Drop Zones on all my bows and love them .


----------



## pa10point (Sep 11, 2005)

Personally, I think the pin brightness of the drop zone is significantly lacking compared to other sight manufacturers. I have a vital bow gear 3-pin, and when I put them side-by-side before I bought a new sight, the vital bow pin brightness was substantially greater. I'm just not impressed with the pin guard/housing either. 

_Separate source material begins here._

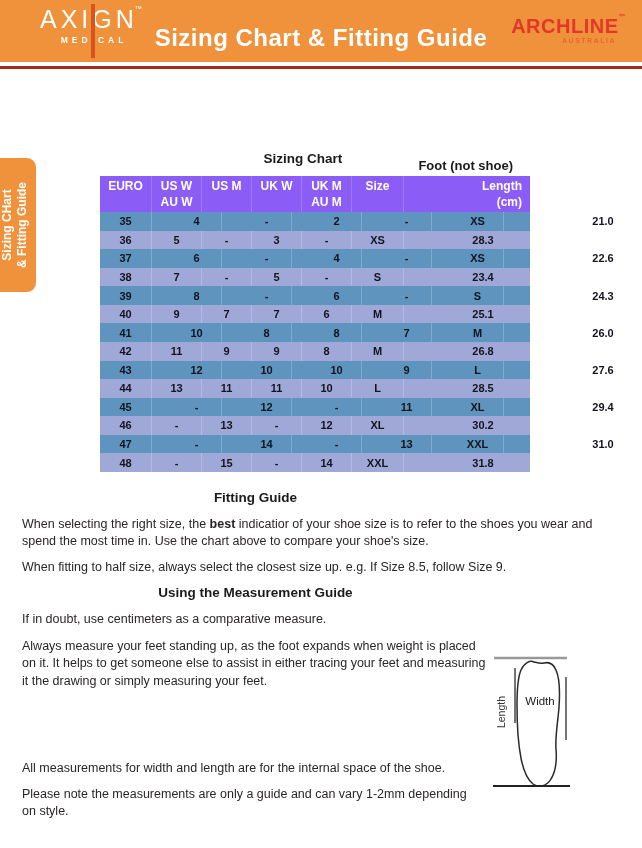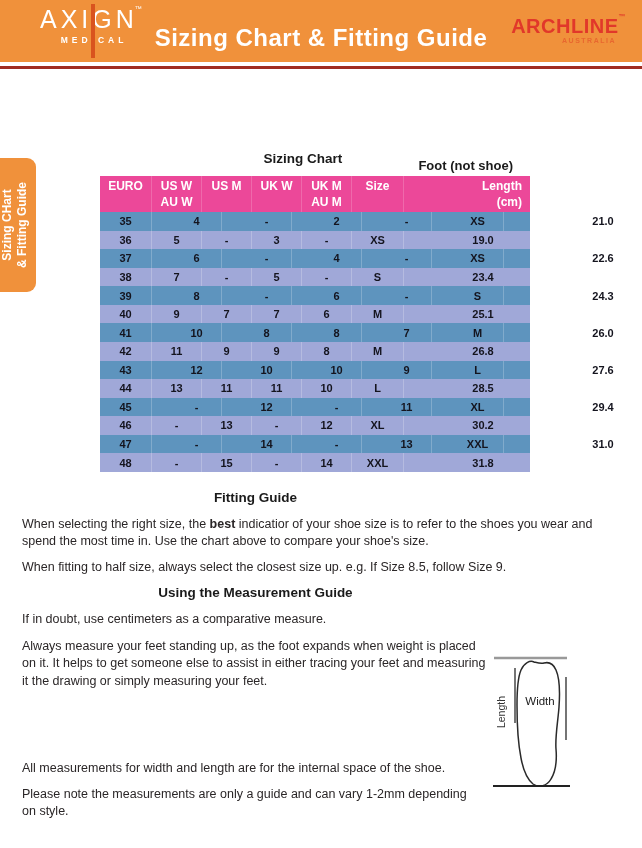"EURO" .t-head { background: #ec4899 -> #8b5cf6 }
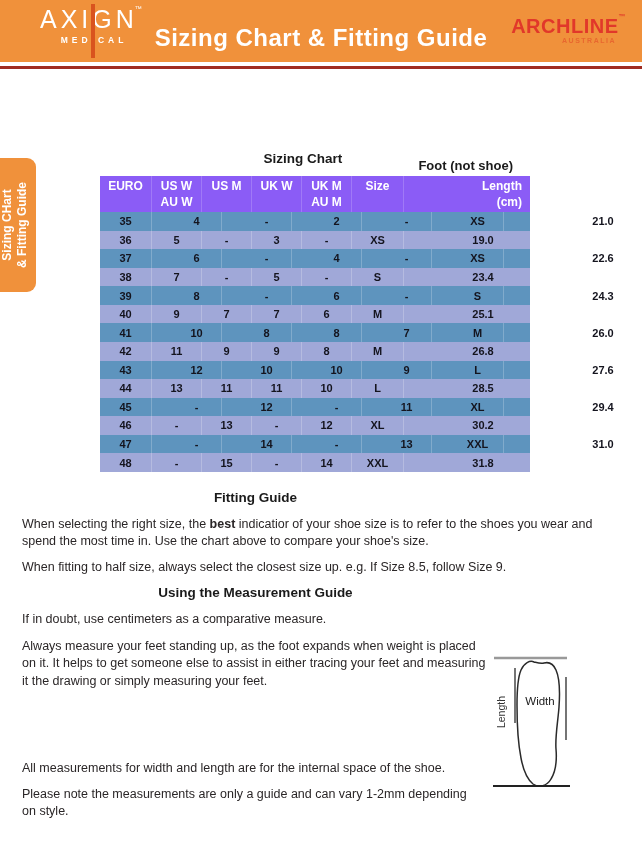"19.0" div.td { text: 19.0 -> 28.3 }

Check out all the manufacturers before you put your money down.

John


----------



## NCAVI8TOR (Oct 5, 2003)

Ummmmmmmmm.......... the Dropzone is not a site, it's a rest. And I think it is ONE of the best dropaways on the market!!!


NC


----------



## NY911 (Dec 12, 2004)

Drop Zone is a rest....


----------



## Dthbyhoyt (Dec 4, 2004)

I haven't ever noticed any sight pins on my Drop Zone's


----------



## pa10point (Sep 11, 2005)

pa10point said:


> Personally, I think the pin brightness of the drop zone is significantly lacking compared to other sight manufacturers. I have a vital bow gear 3-pin, and when I put them side-by-side before I bought a new sight, the vital bow pin brightness was substantially greater. I'm just not impressed with the pin guard/housing either.
> 
> Check out all the manufacturers before you put your money down.
> 
> John


Sorry, brain cramp. It happens every now and then. :doh: 

John


----------



## bornagain (Mar 24, 2005)

I have Drop Zones on all of my bows, IMHO it is the best rest PERIOD bare none.


----------



## xibowhunter (Mar 18, 2003)

i have drop zones on my vipertec and mt sport . they work great and never had a problem with either of them ,not to mention they tune real easy!


----------



## chris g (Jun 18, 2006)

I have dropzones on all my bows. Hands down the best rests I have tried.


----------



## BandanaMan (Jul 27, 2005)

I got my Trophy Ridge DropZone Guide Series today from Rick at Fisherman's Warehouse on Williams Road in Columbus.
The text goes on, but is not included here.